• [INSTRUCTIONS FOR THE TASK]
Beginning with the line that holds "font-family: none ->" and finishing with the line that holds "gap: 20px ->", repeat the listing exactly, leaving every picture out.

• [ENTRIES SUPPLIED]

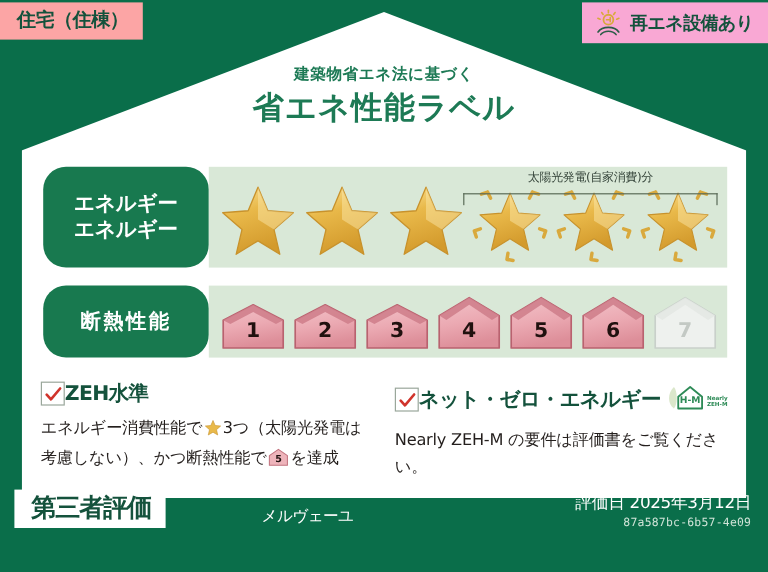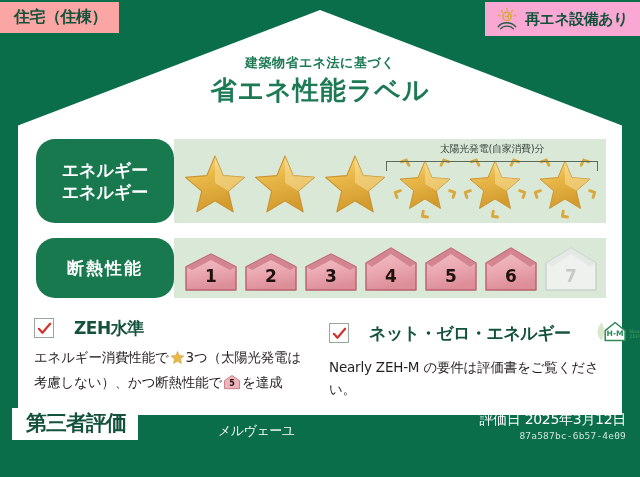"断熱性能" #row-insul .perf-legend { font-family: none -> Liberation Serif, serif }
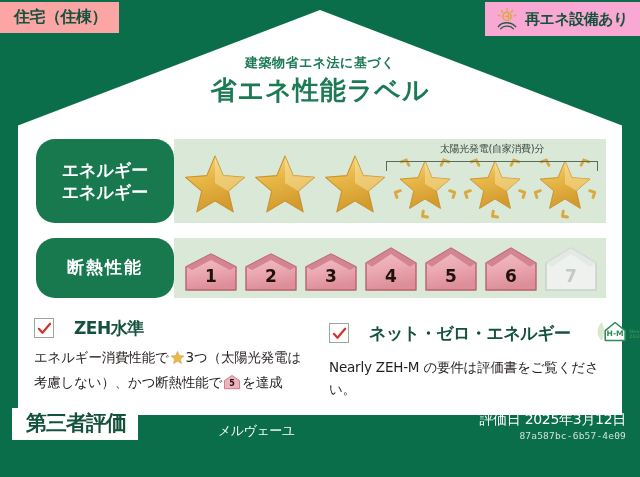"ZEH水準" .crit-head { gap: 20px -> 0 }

==

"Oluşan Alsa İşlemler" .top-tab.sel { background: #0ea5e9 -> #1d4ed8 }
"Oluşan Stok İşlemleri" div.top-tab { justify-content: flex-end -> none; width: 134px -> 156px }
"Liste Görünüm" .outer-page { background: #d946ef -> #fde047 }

• [YOUR RESPONSE]
"断熱性能" #row-insul .perf-legend { font-family: none -> Liberation Serif, serif }
"ZEH水準" .crit-head { gap: 20px -> 0 }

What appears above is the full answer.